** AIM OF THE TASK **
Print all of the entries exactly, minus the pictures.

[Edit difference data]
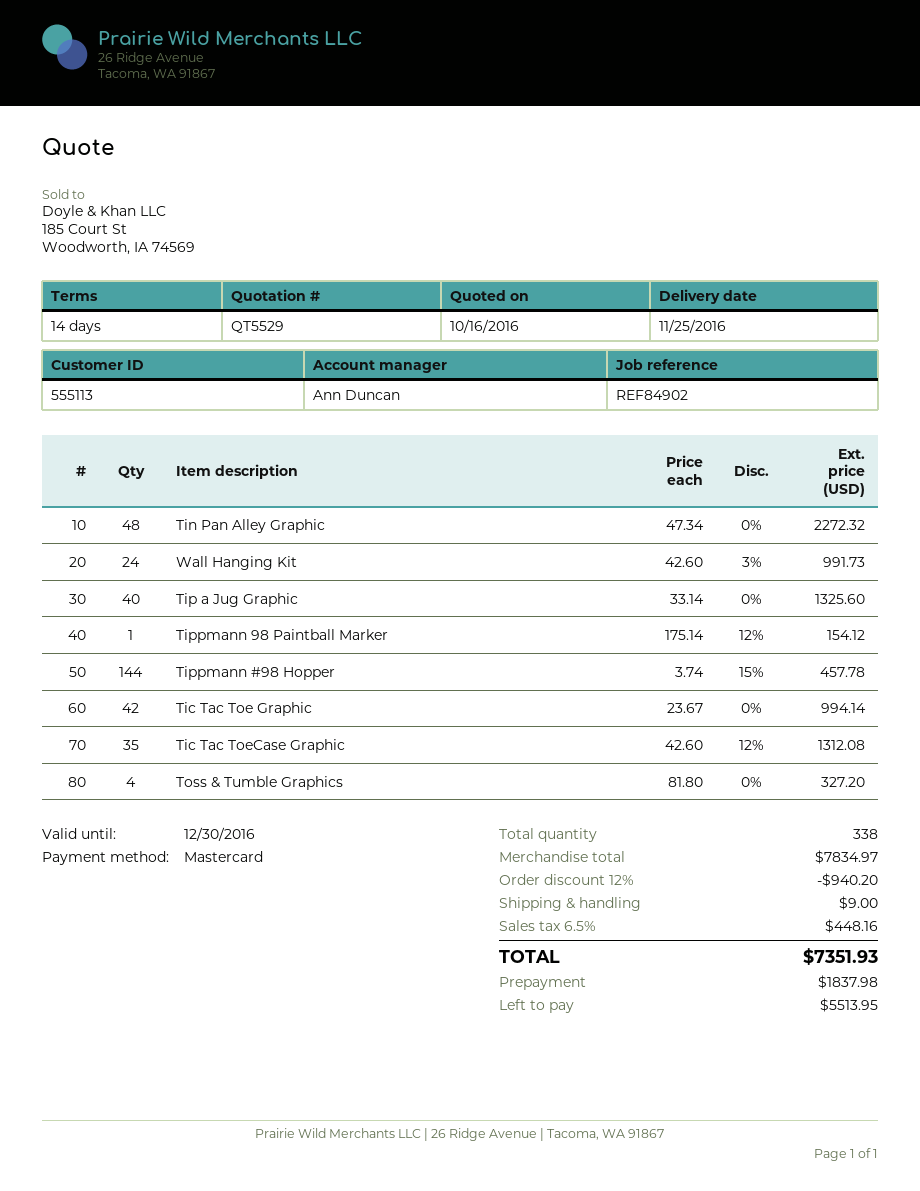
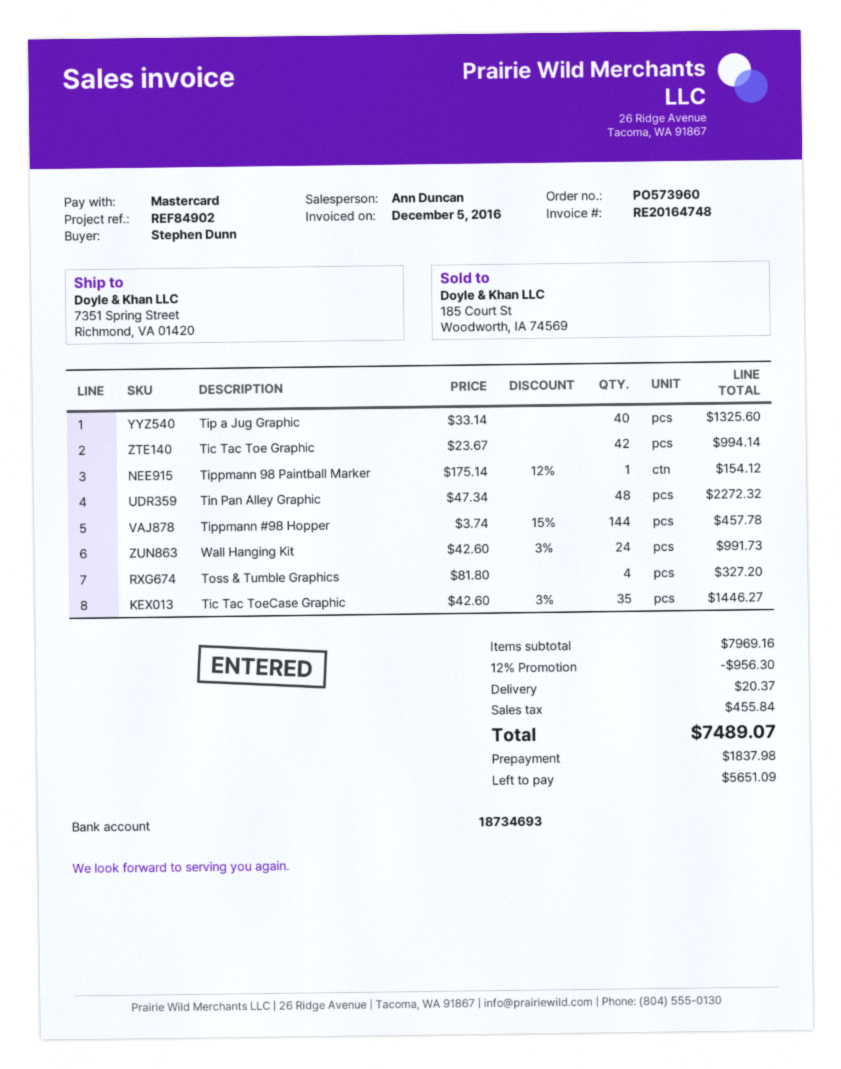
Tic Tac ToeCase Graphic: 35 x 42.60 - 12% = 1312.08 -> 35 x 42.60 - 3% = 1446.27
subtotal: 7834.97 -> 7969.16
discount: 12% = 940.20 -> 12% = 956.30
shipping: 9.00 -> 20.37
tax: 448.16 -> 455.84
total: 7351.93 -> 7489.07
balance: 5513.95 -> 5651.09

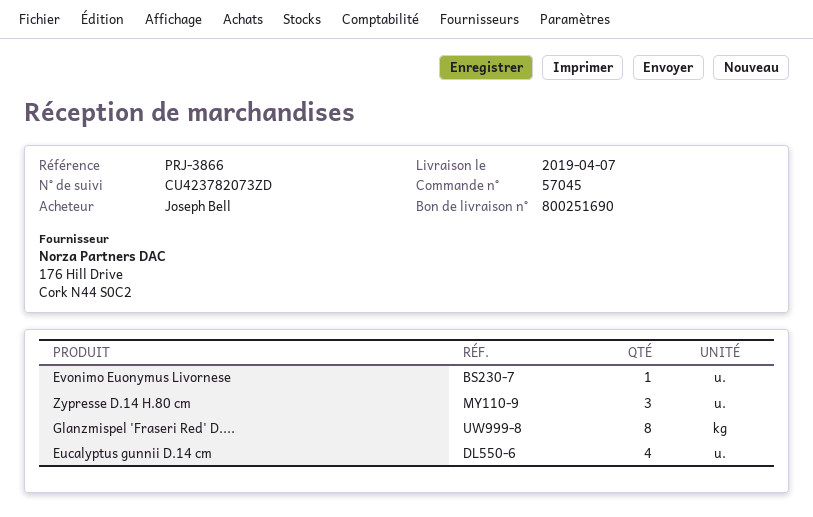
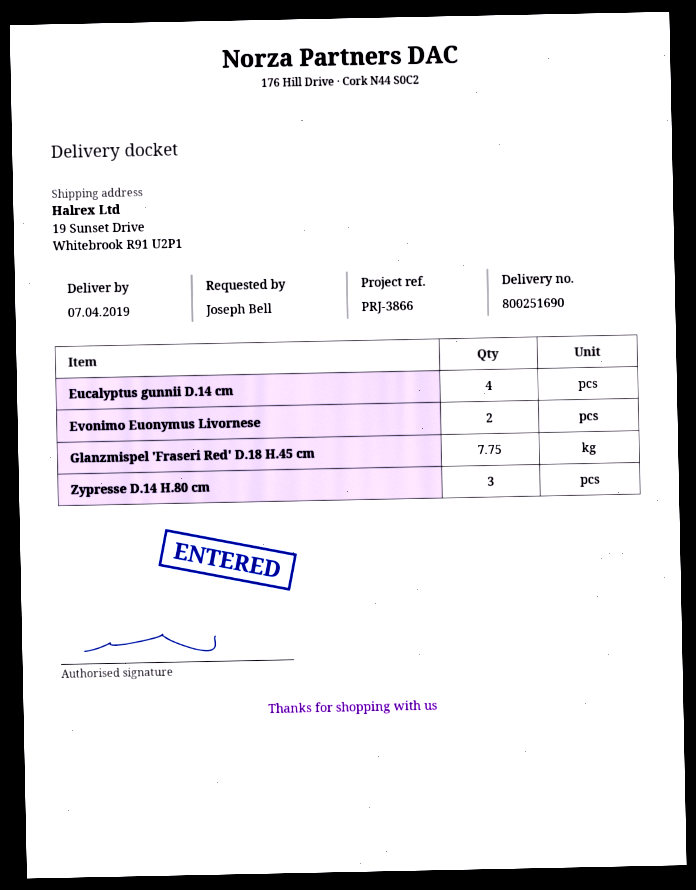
Evonimo Euonymus Livornese: 1 -> 2
Glanzmispel 'Fraseri Red' D....: 8 -> 7.75

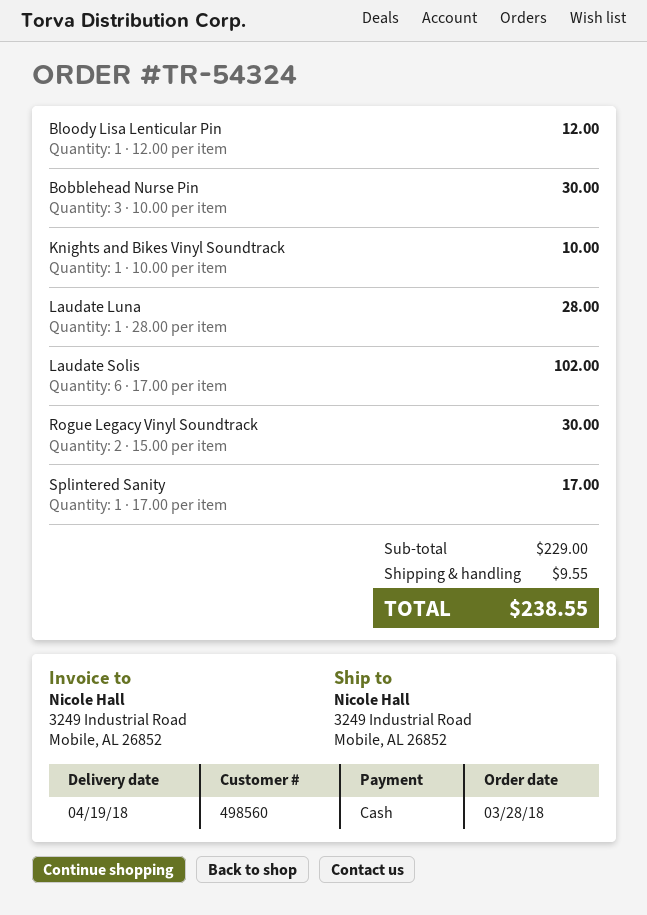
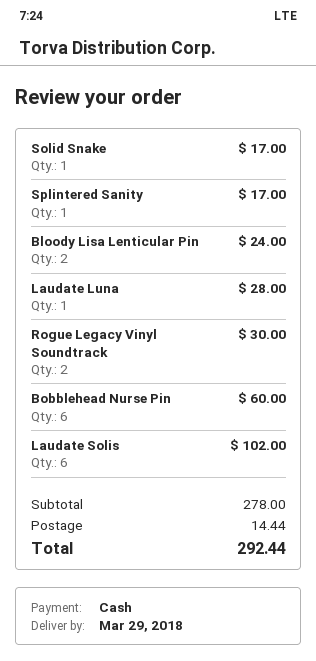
delivery date: 2018-04-19 -> 2018-03-29
Bloody Lisa Lenticular Pin: 1 for 12.00 -> 2 for 24.00
Bobblehead Nurse Pin: 3 for 30.00 -> 6 for 60.00
Knights and Bikes Vinyl Soundtrack: 1 for 10.00 -> none
Solid Snake: none -> 1 for 17.00
subtotal: 229.00 -> 278.00
shipping: 9.55 -> 14.44
total: 238.55 -> 292.44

** TASK OUTPUT **
Tic Tac ToeCase Graphic: 35 x 42.60 - 12% = 1312.08 -> 35 x 42.60 - 3% = 1446.27
subtotal: 7834.97 -> 7969.16
discount: 12% = 940.20 -> 12% = 956.30
shipping: 9.00 -> 20.37
tax: 448.16 -> 455.84
total: 7351.93 -> 7489.07
balance: 5513.95 -> 5651.09

Evonimo Euonymus Livornese: 1 -> 2
Glanzmispel 'Fraseri Red' D....: 8 -> 7.75

delivery date: 2018-04-19 -> 2018-03-29
Bloody Lisa Lenticular Pin: 1 for 12.00 -> 2 for 24.00
Bobblehead Nurse Pin: 3 for 30.00 -> 6 for 60.00
Knights and Bikes Vinyl Soundtrack: 1 for 10.00 -> none
Solid Snake: none -> 1 for 17.00
subtotal: 229.00 -> 278.00
shipping: 9.55 -> 14.44
total: 238.55 -> 292.44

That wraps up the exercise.